Britain is to deploy 250 troops to Mali next year as part of a United Nations peacekeeping mission

  • Some 250 troops will form a Long Range Reconnaissance Task Group in Mali
  • It is the world’s most dangerous peacekeeping mission since Afghanistan 
  • Penny Mordaunt flew out to announce the unit’s part in the peacekeeping force 

Britain will deploy 250 troops to the war-torn African nation of Mali in the world’s most dangerous peacekeeping mission, the Defence Secretary announced yesterday.

They will form a new Long Range Reconnaissance Task Group for three years, defending West African locals from Islamist terror groups in lawless regions.
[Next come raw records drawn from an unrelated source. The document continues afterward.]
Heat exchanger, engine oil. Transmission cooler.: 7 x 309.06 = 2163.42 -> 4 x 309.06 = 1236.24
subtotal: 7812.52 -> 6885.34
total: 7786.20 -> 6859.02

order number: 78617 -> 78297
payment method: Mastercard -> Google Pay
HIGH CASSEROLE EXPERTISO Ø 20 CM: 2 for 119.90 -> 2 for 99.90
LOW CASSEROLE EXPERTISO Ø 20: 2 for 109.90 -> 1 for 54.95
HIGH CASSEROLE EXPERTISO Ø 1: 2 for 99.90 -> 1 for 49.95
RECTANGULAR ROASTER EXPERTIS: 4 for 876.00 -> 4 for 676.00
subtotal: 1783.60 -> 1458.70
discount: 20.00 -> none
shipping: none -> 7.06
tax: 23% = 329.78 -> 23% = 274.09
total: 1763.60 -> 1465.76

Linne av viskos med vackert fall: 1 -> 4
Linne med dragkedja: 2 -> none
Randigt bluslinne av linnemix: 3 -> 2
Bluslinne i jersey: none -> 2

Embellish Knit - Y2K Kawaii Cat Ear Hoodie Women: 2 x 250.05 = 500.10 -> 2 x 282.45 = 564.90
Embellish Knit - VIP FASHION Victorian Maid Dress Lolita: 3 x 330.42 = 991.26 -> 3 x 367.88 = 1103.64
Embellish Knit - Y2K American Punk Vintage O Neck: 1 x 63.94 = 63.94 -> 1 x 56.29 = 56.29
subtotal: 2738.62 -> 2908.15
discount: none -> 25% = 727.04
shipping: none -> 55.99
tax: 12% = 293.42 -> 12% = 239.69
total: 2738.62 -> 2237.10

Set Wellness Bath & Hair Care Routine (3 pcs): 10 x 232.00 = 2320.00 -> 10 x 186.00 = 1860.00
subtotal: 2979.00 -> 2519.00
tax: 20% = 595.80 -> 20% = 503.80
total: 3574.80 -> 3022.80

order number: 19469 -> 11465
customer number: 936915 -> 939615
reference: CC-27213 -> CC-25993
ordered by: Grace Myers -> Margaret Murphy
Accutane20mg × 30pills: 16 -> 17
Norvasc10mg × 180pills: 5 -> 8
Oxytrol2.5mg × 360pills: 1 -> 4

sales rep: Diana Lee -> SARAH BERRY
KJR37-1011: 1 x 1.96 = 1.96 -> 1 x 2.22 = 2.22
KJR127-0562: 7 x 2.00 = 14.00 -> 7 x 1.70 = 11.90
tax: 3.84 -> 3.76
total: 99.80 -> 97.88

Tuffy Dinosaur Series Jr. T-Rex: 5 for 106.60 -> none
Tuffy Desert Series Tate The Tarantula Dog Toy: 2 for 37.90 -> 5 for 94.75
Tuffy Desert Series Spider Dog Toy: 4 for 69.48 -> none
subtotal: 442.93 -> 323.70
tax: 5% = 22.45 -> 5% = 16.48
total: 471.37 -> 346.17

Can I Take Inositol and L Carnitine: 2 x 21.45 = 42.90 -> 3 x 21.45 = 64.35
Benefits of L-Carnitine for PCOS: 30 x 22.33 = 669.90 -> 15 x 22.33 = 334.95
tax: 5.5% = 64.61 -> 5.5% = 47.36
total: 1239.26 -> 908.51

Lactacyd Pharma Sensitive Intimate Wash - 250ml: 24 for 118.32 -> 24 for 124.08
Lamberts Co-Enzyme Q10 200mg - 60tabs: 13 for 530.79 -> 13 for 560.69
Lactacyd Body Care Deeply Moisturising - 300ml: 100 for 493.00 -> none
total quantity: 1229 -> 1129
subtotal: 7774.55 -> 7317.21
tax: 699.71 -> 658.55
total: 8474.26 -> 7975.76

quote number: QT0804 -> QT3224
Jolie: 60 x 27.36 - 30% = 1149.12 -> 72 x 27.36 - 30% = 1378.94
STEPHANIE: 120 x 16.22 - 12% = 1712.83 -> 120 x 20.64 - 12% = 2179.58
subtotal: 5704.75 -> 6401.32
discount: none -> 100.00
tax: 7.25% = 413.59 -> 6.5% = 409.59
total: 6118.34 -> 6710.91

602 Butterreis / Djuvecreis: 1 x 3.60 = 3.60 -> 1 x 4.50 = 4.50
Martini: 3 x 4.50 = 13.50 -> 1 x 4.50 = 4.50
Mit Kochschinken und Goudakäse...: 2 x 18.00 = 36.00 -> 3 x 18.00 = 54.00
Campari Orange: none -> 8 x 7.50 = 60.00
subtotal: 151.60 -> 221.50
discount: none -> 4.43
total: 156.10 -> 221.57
The unit will operate behind enemy lines in what United Nations commanders called the ‘tip of the spear’ for a peacekeeping force numbering more than 13,000.

Miss Mordaunt flew out to announce Britain’s most dangerous UN role since Afghanistan.

Some 250 British troops will form a new Long Range Reconnaissance Task Group for three years, defending West African locals from Islamist terror groups in lawless regions. Pictured, a general view of the French army base in Gao, nothern Mali in 2015

She said: ‘In one of the world’s poorest and most fragile regions it is right that we support some of world’s most vulnerable people and prioritise our humanitarian and security efforts in the Sahel.

‘UK service personnel will work with our partners in the region to help promote peace by combating the threat of violent extremism and protecting human rights in Mali.’

The largely Saharan nation has been in turmoil since Tuareg separatists and allied jihadists took control of more than half the country in a rebellion in 2012, prompting French forces to intervene to push them back the following year.

A 2015 peace deal signed by Mali’s government and separatist groups has failed to end the violence.

Penny Mordaunt  flew out to announce Britain’s most dangerous UN role since Afghanistan

Islamists have also staged assaults on high-profile targets in the capital, Bamako, and in neighbouring Burkina Faso and Ivory Coast.

French forces intervened in Mali in 2013 to drive back fighters who had hijacked a Tuareg uprising a year earlier, and some 4,000 French troops remain there.

The U.N. Security Council then deployed peacekeepers, which have been targets of a concerted guerrilla campaign.